Vodafone Group is considering options for its Ghana business as the British telecommunications giant focuses on reorganising and paying down debt, according to people familiar with the matter.
The company could sell its majority stake in the unit to Johannesburg-listed Vodacom Group [JSE:VOD], in which Vodafone is the biggest shareholder, said the people, who asked to remain anonymous as the plans are still private. The West African country's government will have to approve of any deal, they said.
Spokespeople for Vodafone and Vodacom declined to comment. Ghana's Minister of Communications Ursula Owusu-Ekuful did not respond to phone calls nor a text message seeking comment.

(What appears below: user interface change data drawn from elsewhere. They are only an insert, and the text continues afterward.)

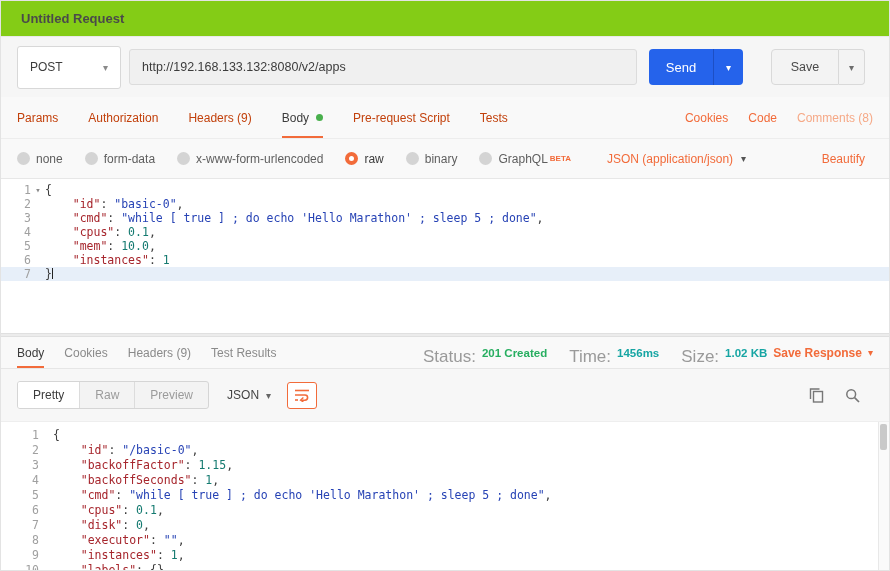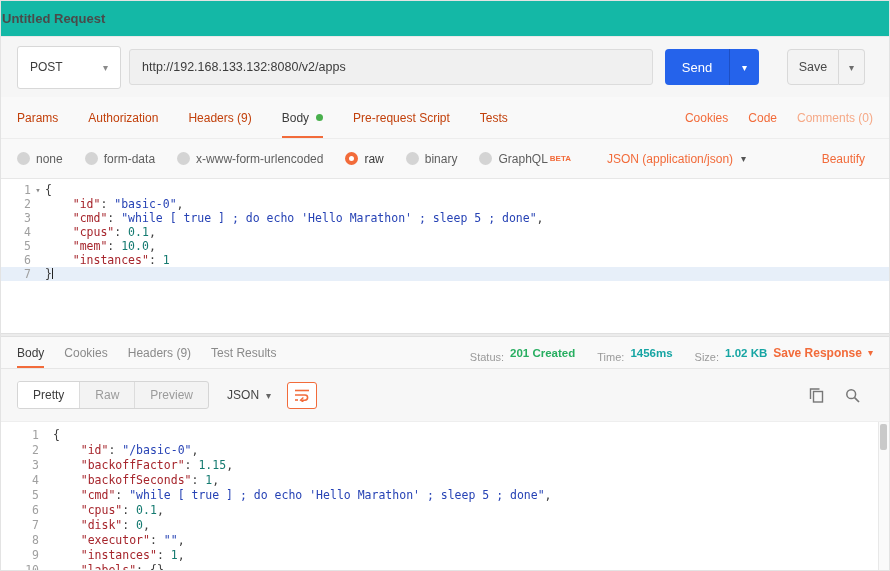--- a/index.html
+++ b/index.html
@@ -8,7 +8,7 @@
   .app { position:relative; width:890px; height:571px; background:#fff; overflow:hidden; border:1px solid #e3e3e3; }
 
   
-  .titlebar { height:36px; background:#14b8a6; border-bottom:1px solid #e9e9e9; display:flex; align-items:center; padding:0 1px; }
+  .titlebar { height:36px; background:#84cc16; border-bottom:1px solid #e9e9e9; display:flex; align-items:center; padding:0 20px; }
   .titlebar .title { font-size:13px; font-weight:bold; color:#4a4a4a; }
 
   

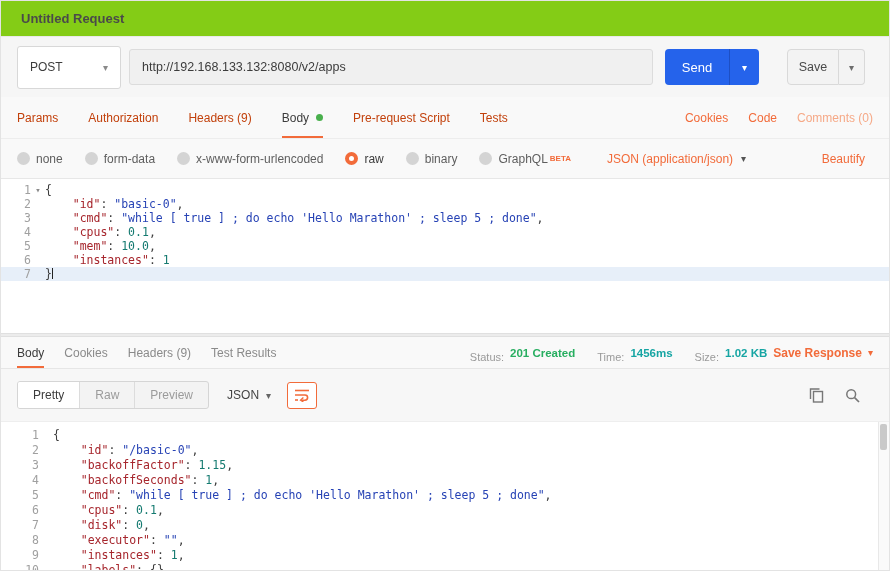--- a/index.html
+++ b/index.html
@@ -19,7 +19,7 @@
   .btn-group { display:flex; margin-left:12px; }
   .send-btn { width:64px; height:36px; background:#2563eb; color:#fff; border:none; border-radius:4px 0 0 4px; font-size:13px; cursor:pointer; font-family:"Liberation Sans", sans-serif; }
   .send-caret { width:30px; height:36px; background:#2563eb; color:#fff; border:none; border-left:1px solid #1d4fc4; border-radius:0 4px 4px 0; font-size:10px; cursor:pointer; }
-  .save-btn { width:52px; height:36px; background:#f3f3f3; color:#4a4a4a; border:1px solid #d9d9d9; border-radius:4px 0 0 4px; font-size:12.5px; cursor:pointer; font-family:"Liberation Sans", sans-serif; }
+  .save-btn { width:68px; height:36px; background:#f3f3f3; color:#4a4a4a; border:1px solid #d9d9d9; border-radius:4px 0 0 4px; font-size:12.5px; cursor:pointer; font-family:"Liberation Sans", sans-serif; }
   .save-caret { width:26px; height:36px; background:#f3f3f3; color:#6d6d6d; border:1px solid #d9d9d9; border-left:none; border-radius:0 4px 4px 0; font-size:10px; cursor:pointer; }
   .gap16 { width:16px; }
 

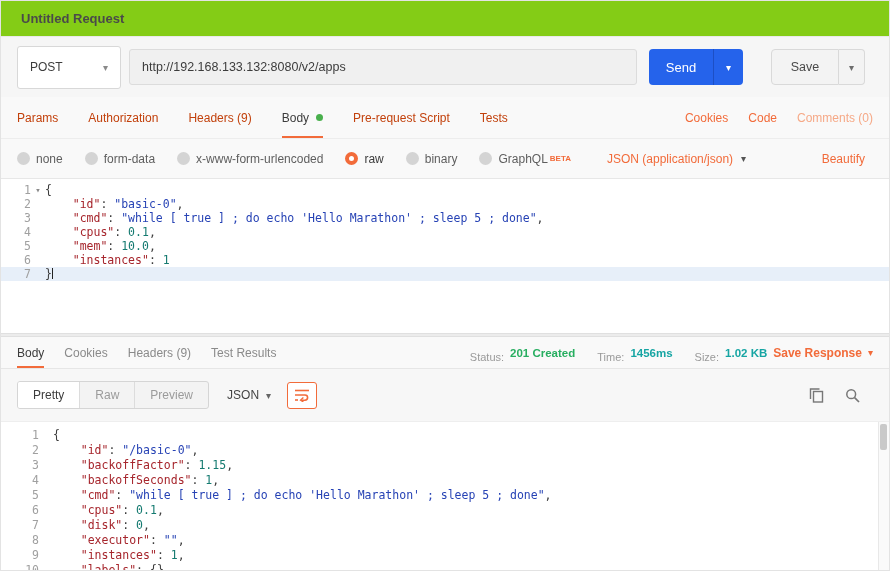--- a/index.html
+++ b/index.html
@@ -139,7 +139,7 @@
     <div class="tabs-right">
       <span class="lnk">Cookies</span>
       <span class="lnk">Code</span>
-      <span class="lnk muted">Comments (0)</span>
+      <span class="lnk muted">Comments (8)</span>
     </div>
   </div>
 

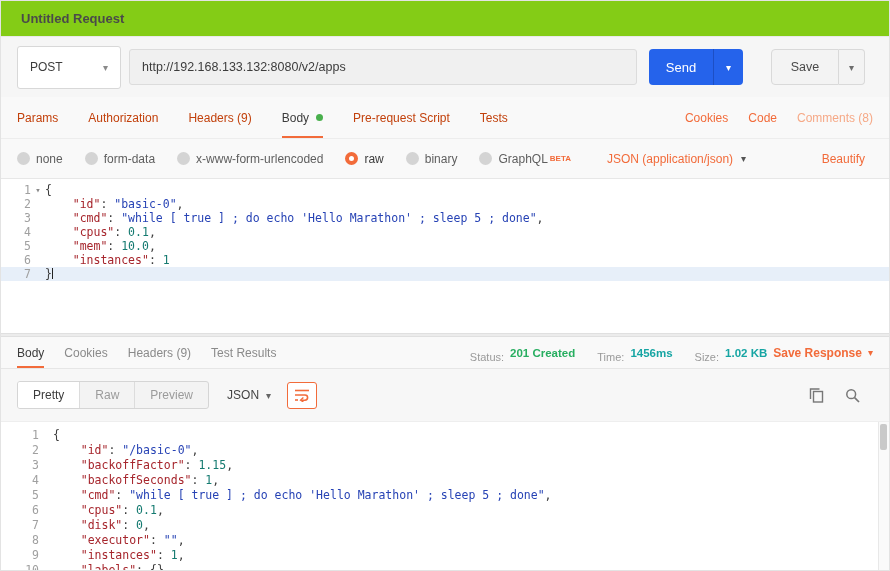--- a/index.html
+++ b/index.html
@@ -73,7 +73,7 @@
   .rtab.active { color:#3c3c3c; }
   .rtab.active::after { content:""; position:absolute; left:0; right:0; bottom:0; height:2px; background:#f26b3a; }
   .resp-status { margin-left:auto; display:flex; align-items:center; gap:6px; }
-  .mlabel { font-size:11px; color:#9a9a9a;margin-top:9px; }
+  .mlabel { font-size:17px; color:#9a9a9a;margin-top:9px; }
   .mval { font-size:11.5px; font-weight:bold; }
   .mval.green { color:#27ae60; }
   .mval.teal { color:#16a5a3; }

The carrier "may struggle to find attractive offers for its Ghanaian unit - given a dwindling subscriber base and 30% government stake - so a sale to its African subsidiary Vodacom looks likely," Bloomberg Intelligence analyst Erhan Gurses said in a note.
Under Chief Executive Officer Nick Read, Vodafone has been focusing more on Europe and Africa to generate more income from core assets. The company recently sold units in New Zealand and Malta, and is targeting an initial public offering of its mobile-mast business in early 2021.
Vodafone has been steadily consolidating its Africa interests under Vodacom, in which it holds a more than 60% stake, selling a minority shareholding in Kenyan market-leader Safaricom to the South African company in 2017. Vodafone also told management of the Ghana business to report to Vodacom CEO Shameel Joosub as of April last year, another step toward bringing the company's operations on the continent under one roof.
Ghana's government has taken a proactive interest in the telecom sector, clashing with market leader MTN Group Ltd. over its dominance even after successfully pushing for a local listing of the business.
Vodafone shares rose 1.3% as 12 p.m. in London on Wednesday, while Vodacom gained 1% in Johannesburg.